MCP Integration
The MCP (Model Context Protocol) integration allows mekara scripts to run inside Claude Code as custom Claude Code slash commands. This enables users to type /command in Claude Code and have it execute through mekara's step-based execution model.
The .mekara/scripts/nl/ directory (symlinked as .claude/commands/) contains the natural language script sources that become slash commands when the mekara MCP server is configured.
Architecture
One Process Per Claude Code Instance
Each Claude Code instance spawns its own mekara mcp process via stdio. This simplifies the design:
- Only one script executes at a time per MCP server process
- No session IDs needed - just maintain current execution stack
- No session management complexity
Module Structure
src/mekara/mcp/
├── __init__.py # Package init
├── server.py # FastMCP server, tool definitions, state
└── executor.py # Pull-based execution with stack for nested scripts
MCP Tools
The server exposes five tools via FastMCP:
Script execution flow:
start(name, arguments)- Start executing a script. Runs auto steps until first LLM step, NL script, or completion.continue_compiled_script(outputs)- Continue after completing an LLM step in a compiled script. Pass an empty dict when no outputs are expected. Errors if an NL script is pending.finish_nl_script()- Signal completion of a natural language script. Errors if an LLM step (not NL script) is pending.status()- Get current execution state including pending step info (uses the pending step'sformat()method for display).
LLMs often get confused when executing an NL script, and will call continue_script after completing a single step of the NL script instead of only calling it to signal completion. As such, in order to:
- ensure that LLMs are aware of the different semantics around continuing versus completing scripts, and
- ensure a clean mental model for the humans maintaining the code
we separate the two actions into two very clearly separate domains.
Project customization:
write_bundled(name, force)- Write a bundled skill or standard to the local.agents/directory for project-level customization.
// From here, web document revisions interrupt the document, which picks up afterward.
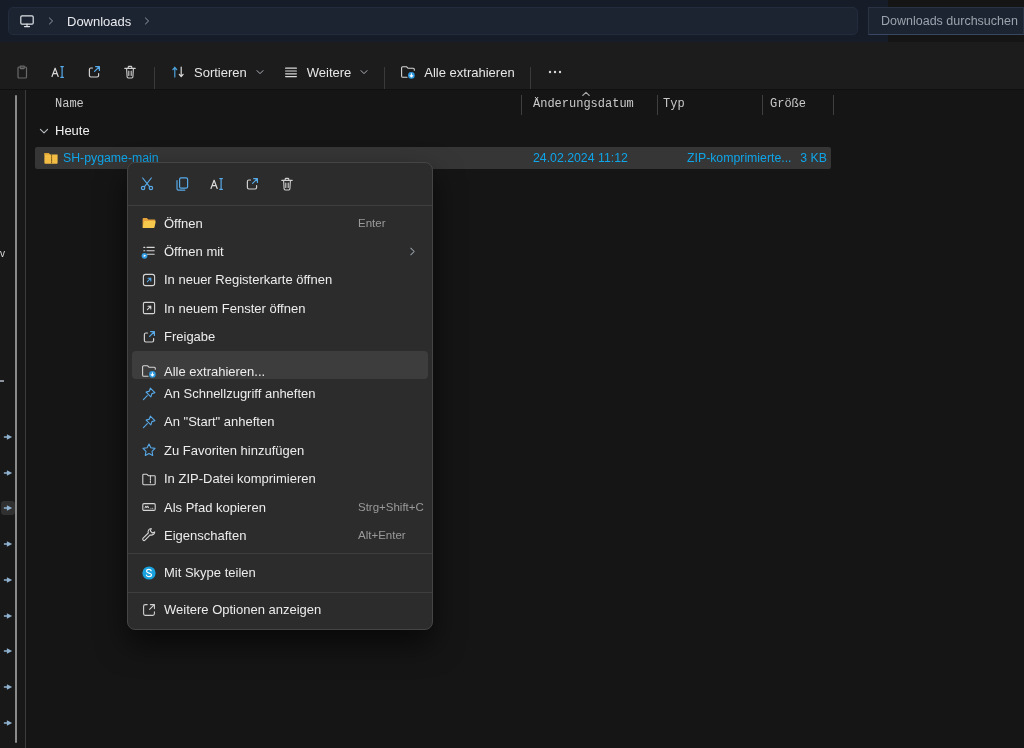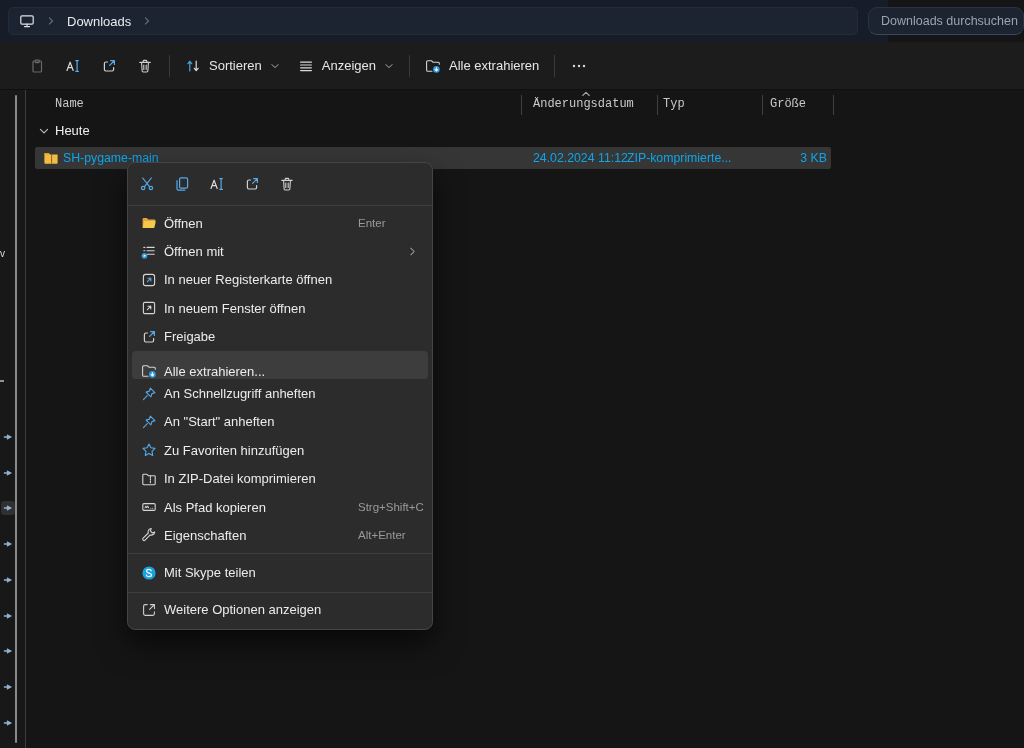--- a/index.html
+++ b/index.html
@@ -26,7 +26,7 @@
   .searchbox{
     position:absolute;left:868px;top:7px;width:156px;height:28px;
     background:#1c2331;border:1px solid #2a3344;border-bottom-color:#3a4763;
-    border-radius:9px;box-sizing:border-box;display:flex;align-items:center;
+    border-radius:0;box-sizing:border-box;display:flex;align-items:center;
   }
   .searchbox input{
     background:transparent;border:none;outline:none;width:100%;

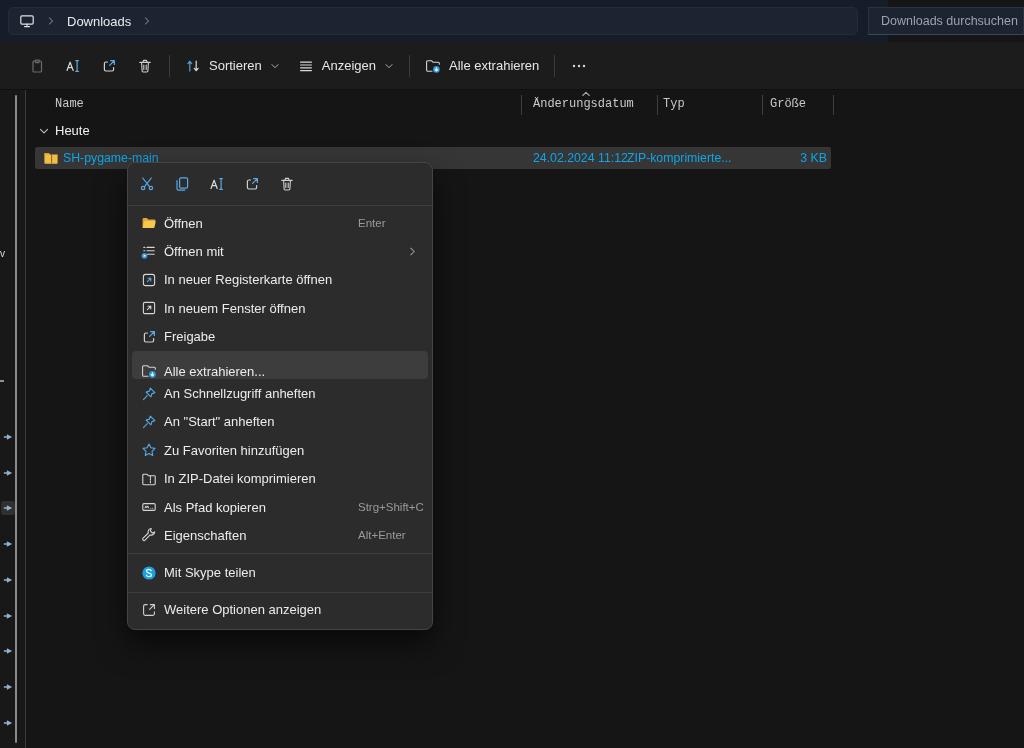--- a/index.html
+++ b/index.html
@@ -39,7 +39,7 @@
   .toolbar{
     position:absolute;left:0;top:42px;width:1024px;height:48px;background:#1c1c1c;
     border-bottom:1px solid #101010;box-sizing:border-box;
-    display:flex;align-items:center;padding-left:19px;
+    display:flex;align-items:flex-end;padding-left:4px;
   }
   .tb-btn{
     display:flex;align-items:center;gap:8px;height:34px;padding:0 9px;

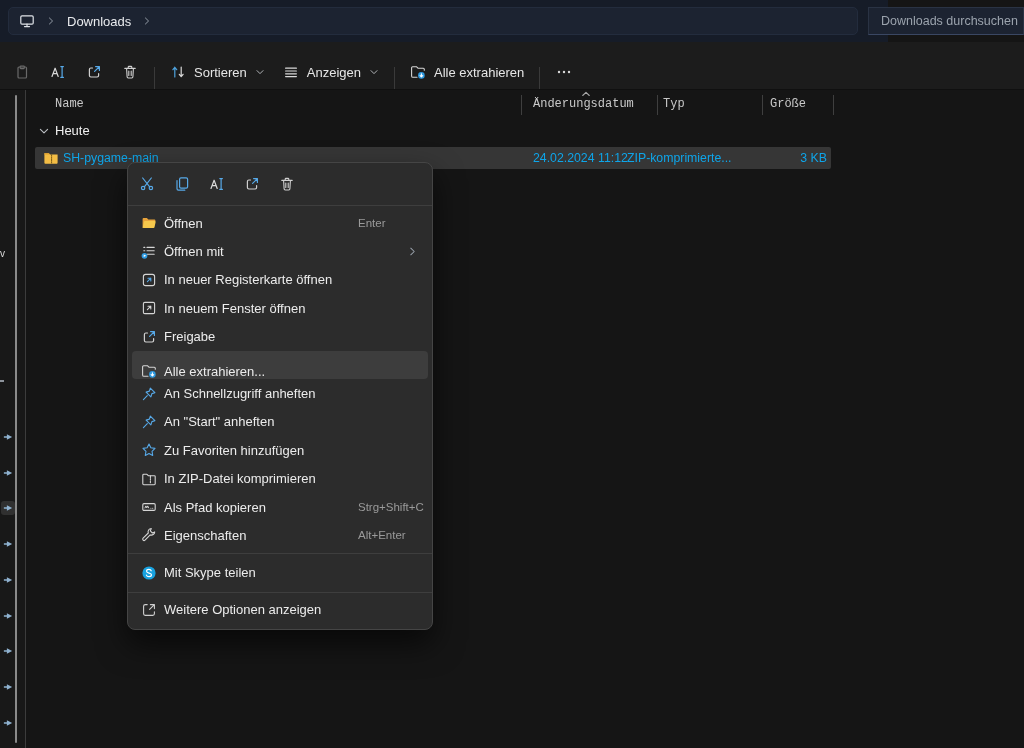--- a/index.html
+++ b/index.html
@@ -172,7 +172,7 @@
           <path d="M2.6 4.2h10.8M2.6 7h10.8M2.6 9.8h10.8M2.6 12.6h10.8" stroke="#d9d9d9" stroke-width="1.2"></path>
         </svg>
       </span>
-      <span>Anzeigen</span>
+      <span>Weitere</span>
       <span class="ic10">
         <svg viewBox="0 0 16 16" fill="none" stroke-linecap="round" stroke-linejoin="round">
           <path d="M3.2 5.8L8 10.6L12.8 5.8" stroke="#b9bcc0" stroke-width="1.5"></path>

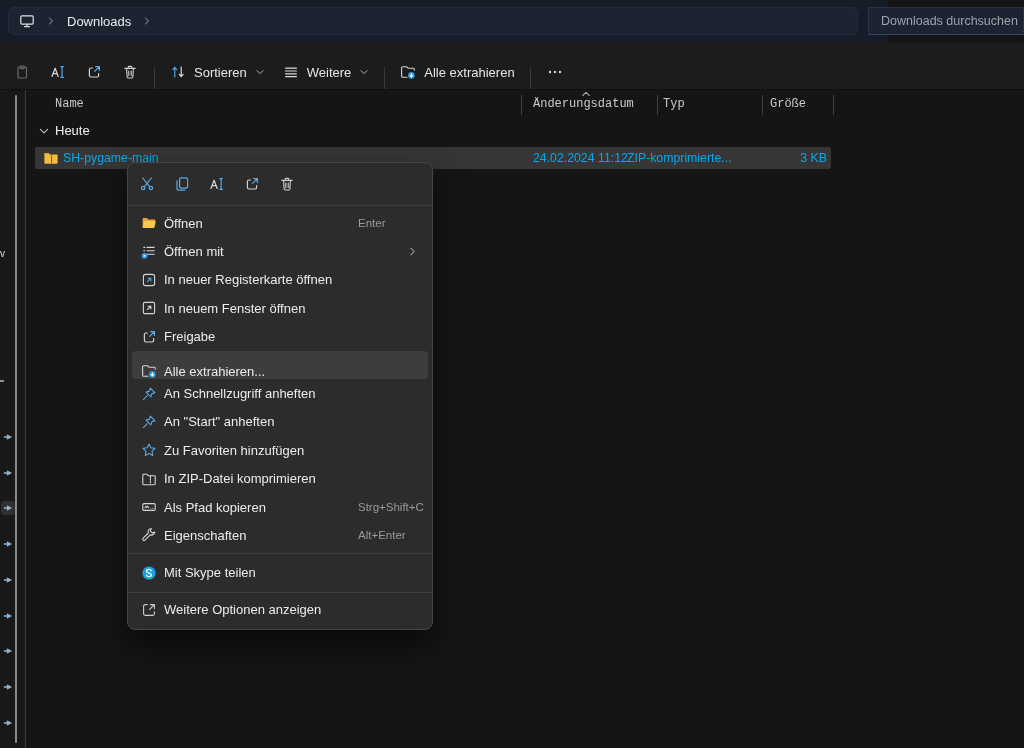--- a/index.html
+++ b/index.html
@@ -286,7 +286,7 @@
     </span>
   <span class="cell" style="left:28px">SH-pygame-main</span>
   <span class="cell" style="left:498px">24.02.2024 11:12</span>
-  <span class="cell" style="left:592px">ZIP-komprimierte...</span>
+  <span class="cell" style="left:652px">ZIP-komprimierte...</span>
   <span class="cell" style="left:700px;width:92px;text-align:right">3 KB</span>
 </div>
Auto-detects whethernamerefers to a skill (written to.agents/skills/) or a standard (written to.agents/standards/). Use thestandard:prefix to force standard lookup when the name is ambiguous. Used by the/customizecommand to get bundled source on disk for editing. See Customizing Bundled Content for the full workflow. Errors if a local override already exists (unlessforce=True).
Pull-Based Executor with Stack
The McpScriptExecutor in executor.py provides pull-based execution control with support for nested scripts:
run_until_llm()- Execute steps until hitting an LLM step or completion. Automatically handlescall_scriptsteps by pushing/popping execution frames.continue_after_llm(outputs)- Resume after LLM step completion
The executor maintains a stack of execution frames, where each frame represents a script. Frames use a type union ExecutionFrame = CompiledScriptFrame | NLScriptFrame to represent compiled vs NL scripts:
ScriptFrame(base class) - Holds shared metadata (script_name,working_dir,resolved_target,arguments)CompiledScriptFrame- Holds a generator, current step, step index, and exception state for compiled scriptsNLScriptFrame- Holds no generator or step tracking; NL content is loaded on demand
Executed steps tracking: The executor maintains recently_executed_steps: list[ExecutedStep] which accumulates steps executed since the last LLM invocation. When run_until_llm() returns a RunResult, it includes these steps and clears the list.
Each ExecutedStep includes the step's output (stdout + stderr) in its output field. This allows formatting code to show output immediately after each step, rather than accumulating output globally. For Auto steps, the output is extracted from the AutoResult.stdout and AutoResult.stderr fields. AutoException output can be empty if an exception occurs before any output is captured.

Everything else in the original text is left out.